The man had stopped moving altogether: he was too tired to continue. Old age was not merciful to him, quickly draining him of all the strength, and now all of his efforts were aimed toward just not falling down.
"Come on, Igor! Don't you want to live?" - his neighbor urged him. "Use your legs, for Christ's sake!"
"I'm trying" - the man mewled, pushing against the wall with his legs. The bedsheets the rope had been made of creaked in protest, but still held on.
"There you go, like that! Just a little bit!" - the neighbor was pressing him. "If that thing yanks the rope you're done for! Come on!"
"Come on, Igor! You can do it!" - people were cheering for him. The oldest scene in human history: a man trying to get up towards safety, where the rest of his kin were, while a predator stalked closer with each second.
The rope was creaking so loud I could hear it on the fifth floor. The fabric was tearing thread by thread, and at any moment it could cause a chain reaction, with the remaining threads not being strong enough to support the man's weight.
"Come on, Igor! You're almost there!" - people screamed. "Come on!" - Natasha joined them.
He was right next to his window. All he had to do was reach out, grab the windowsill, and pull himself inside. The tension was so unbearable I involuntarily locked my fingers in a sign of prayer.
"What did he even tie that rope to? How long will it hold?" - was all I could think at that moment.

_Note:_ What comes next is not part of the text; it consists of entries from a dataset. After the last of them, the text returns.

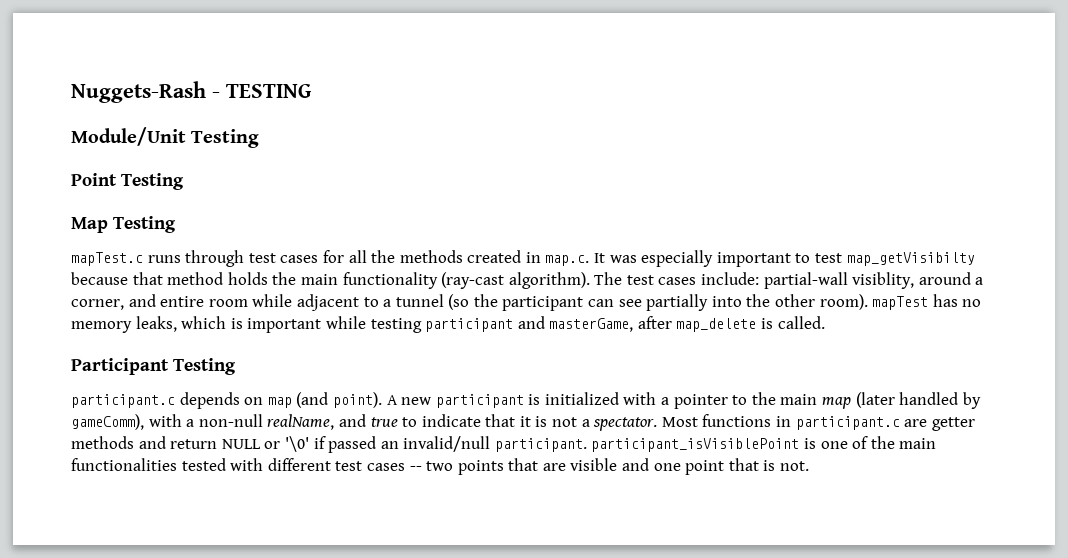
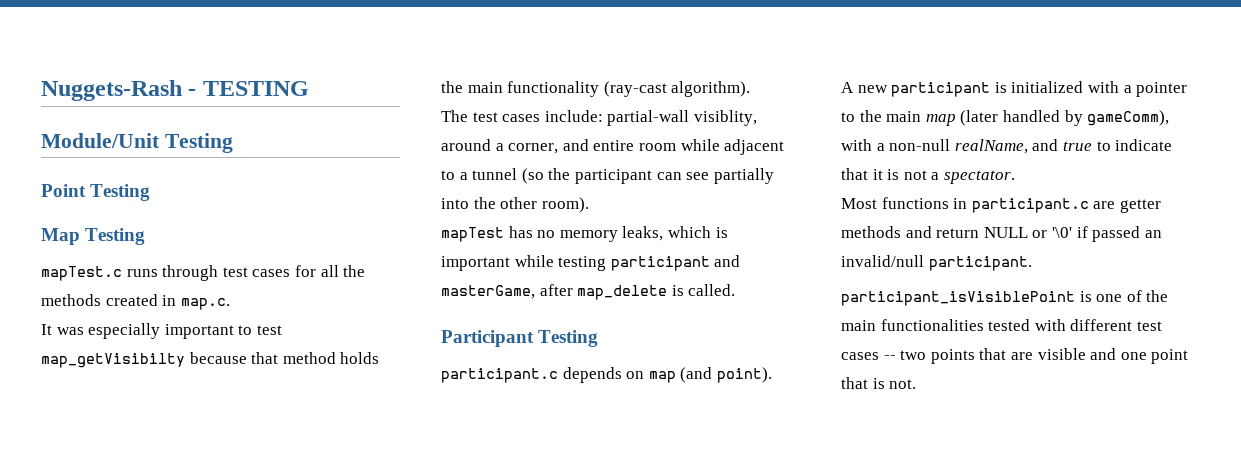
(590, 260) none -> (230, 304) //
(590, 280) none -> (751, 89) //
(868, 302) none -> (589, 205) //
(382, 400) none -> (772, 375) //
(658, 424) none -> (1015, 177) //
(587, 445) none -> (1032, 263) //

The old man reached out toward his window. His foot slipped on the wet from the rain wall. He tried grabbing onto the ledge, but his fingers missed it by a few centimeters. He fell down to the ground, landing on his right leg sideways.
The creature's eye followed him all the way down. When he hit the ground, it let out a purring, guttural sound.

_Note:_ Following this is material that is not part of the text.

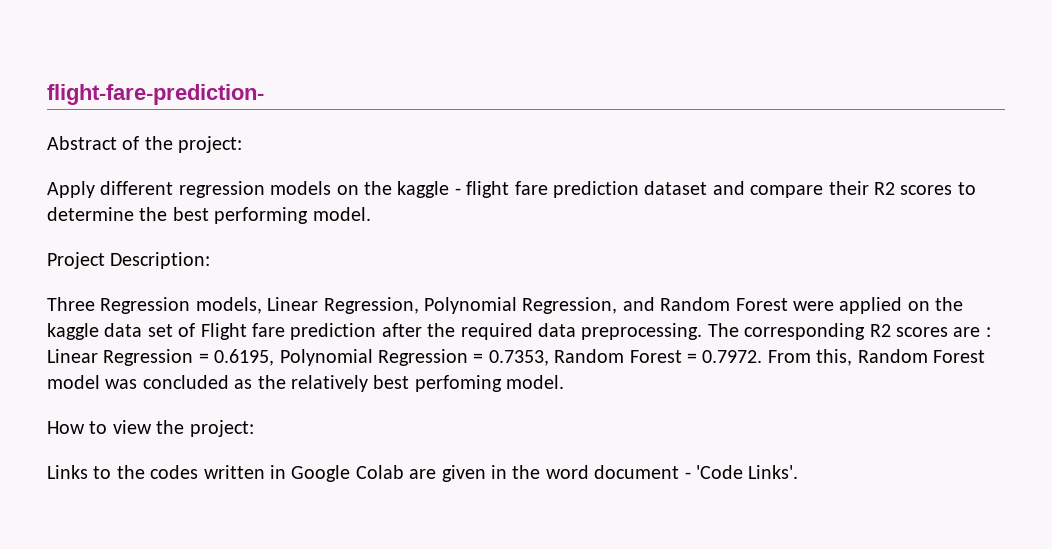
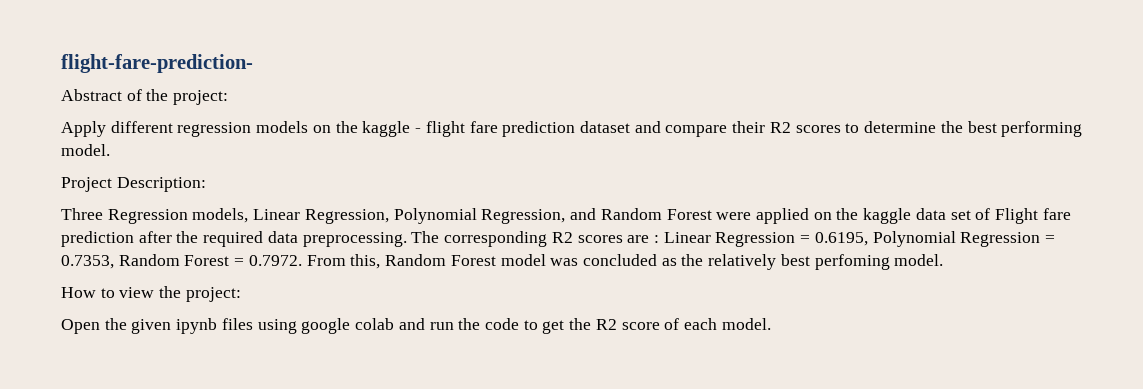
[47,465,799,482] Links to the codes written in Google Colab are given in the word document - 'Code Links'. -> [61,318,771,334] Open the given ipynb files using google colab and run the code to get the R2 score of each model.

Even from the fifth floor, I heard a loud crack - the brittle bones of his hip snapped like a dried-up breadstick. The man moaned in pain and rolled around on the ground, before trying to get up to his feet. A small white package that had fallen out of his jacket was lying on the ground below him, marking the spot where the man hit the ground. He didn't bother to try and pick it up
.
Grabbing the rope, the man tried to scale it again, but this time he couldn't make it even one foot upwards. On top of already being exhausted, he couldn't grab it with his legs - his now dysfunctional hip was preventing him from doing so. The best he could do was wiggle left and right, with his feet dangling just a few inches above the ground.

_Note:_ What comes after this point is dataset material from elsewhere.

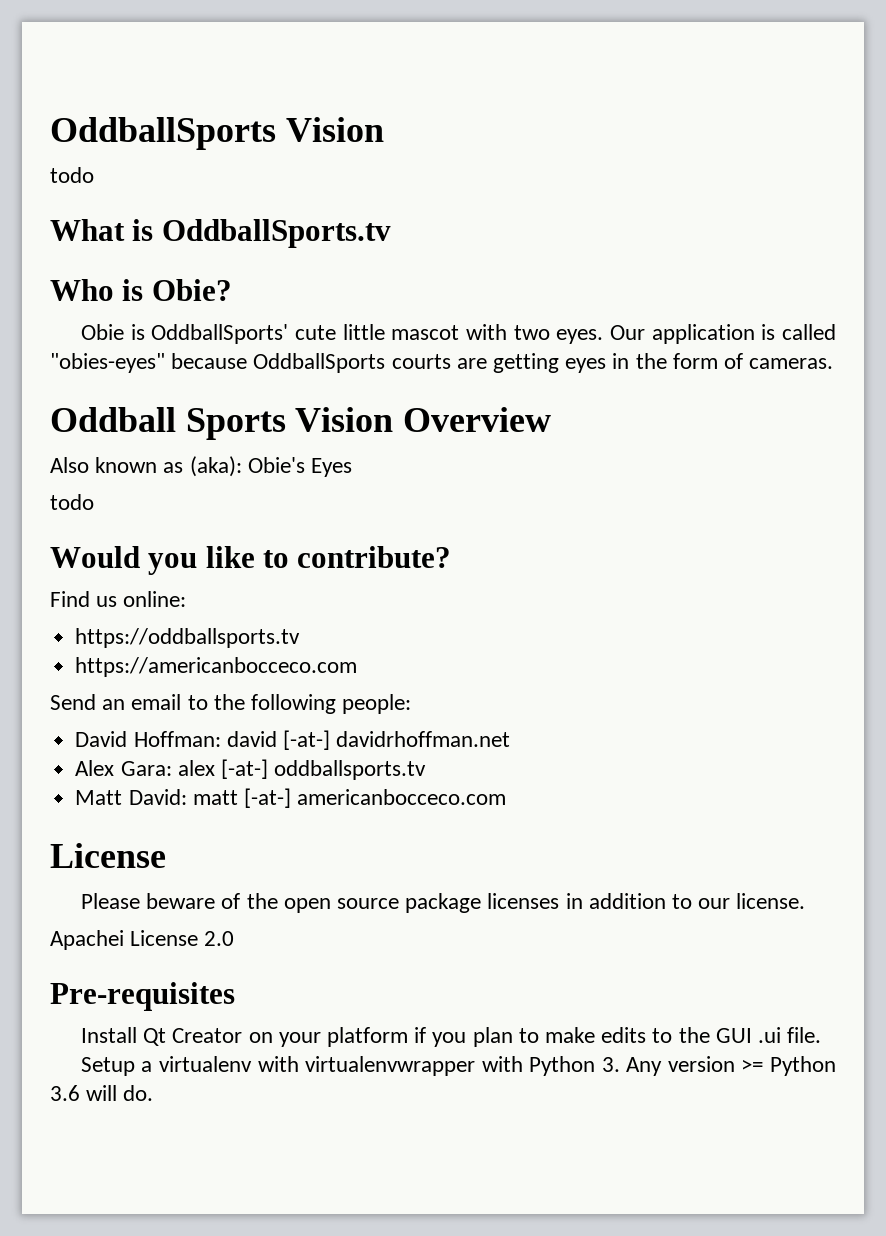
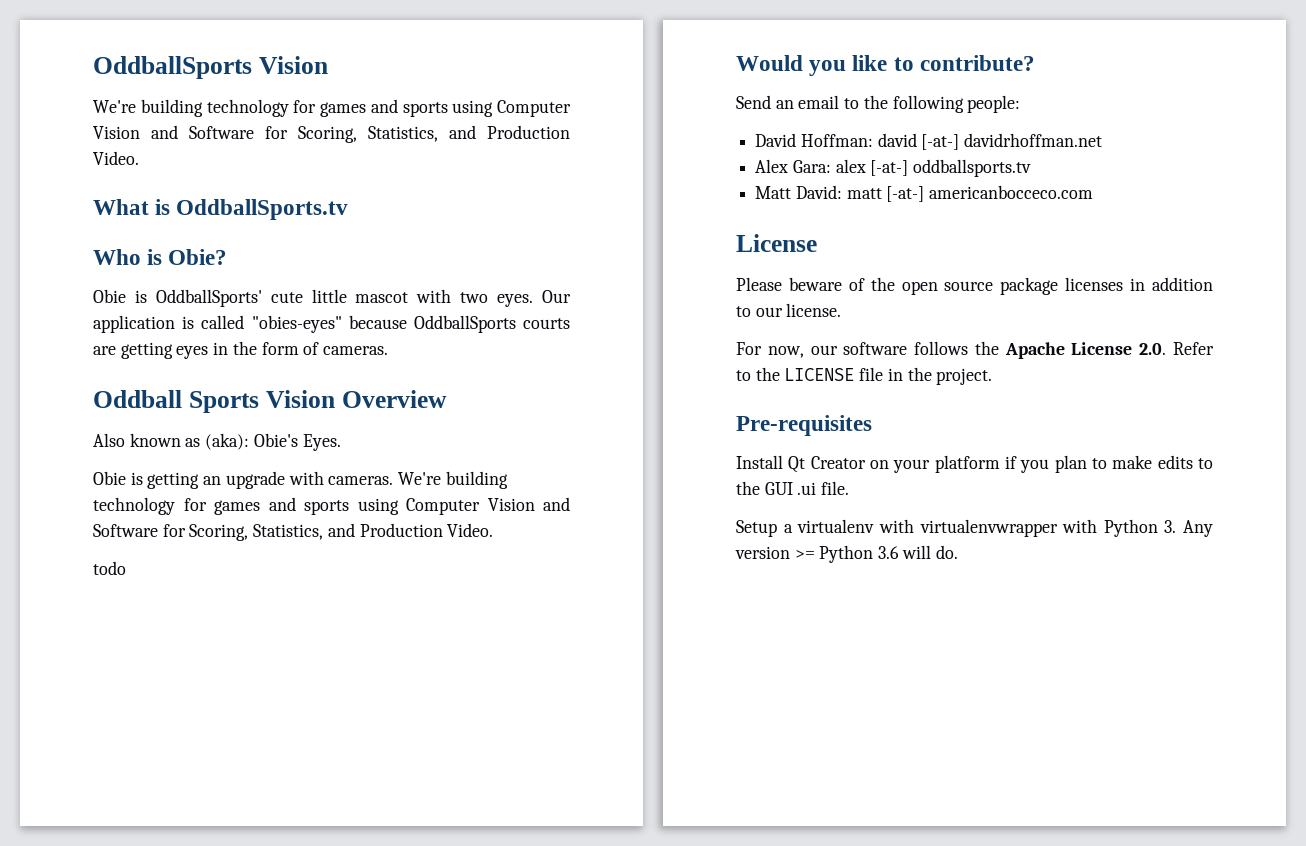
[50,167,94,183] todo -> [93,99,571,117] [93,125,570,143] [93,151,139,165] We're building technology for games and sports using Computer Vision and Software for Scoring, Statistics, and Production Video.
[311,458,353,477] Eyes -> [302,434,341,451] [93,471,508,489] [93,497,570,515] [93,523,494,541] Eyes. // Obie is getting an upgrade with cameras. We're building technology for games and sports using Computer Vision and Software for Scoring, Statistics, and Production Video.
[50,591,187,607] [75,628,301,648] [75,657,358,677] // Find us online: // https://oddballsports.tv // https://americanbocceco.com -> (1035, 63) none
[50,930,235,950] Apachei License 2.0 -> [736,341,1214,359] [736,367,993,385] For now, our software follows the Apache License 2.0. Refer to the LICENSE file in the project.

The beast resumed its march toward him.
Someone threw a book at it, and it swooped down on the animal, rustling its pages menacingly, before harmlessly falling onto its back and sliding down its side. The creature paid it no more attention than it would pay a falling leaf.
"Somebody help him, don't just stand there!" - some woman screamed.
"What do you suggest we do?" - someone replied with annoyance as if we were talking about some minor issue rather than the man's life.
"Do something! Go to his apartment!" - the voice from below demanded.
A man's head stuck out of the window to the left of the one the old man had left through; his face was red and his breathing was heavy. No doubt he'd just completed a short but very intense run.
"His apartment's door is closed! I can't get inside!" - he reported to the rest of the onlookers.
The beast was getting closer: only another ten meters or so separated it from its prey.
It was startled when a heavy cooking pot - a massive thing made of cast iron, able to fit around twenty liters and crafted in previous age to provide food for a family of seven - landed near it. Had it found its target, even that other-worldly monstrosity would feel it. Since it didn't, the only thing it had managed to achieve was to startle the animal for a moment.
"Doesn't anyone have a gun?" - the pot's owner cried out in exasperation, seeing that his effort was in vain.
Pavel had a gun, I realized. The clarity of that fact almost made me shiver from the relief of knowing what to do. He could stop the creature, scare it away. He was the only one I knew who could actually save the man!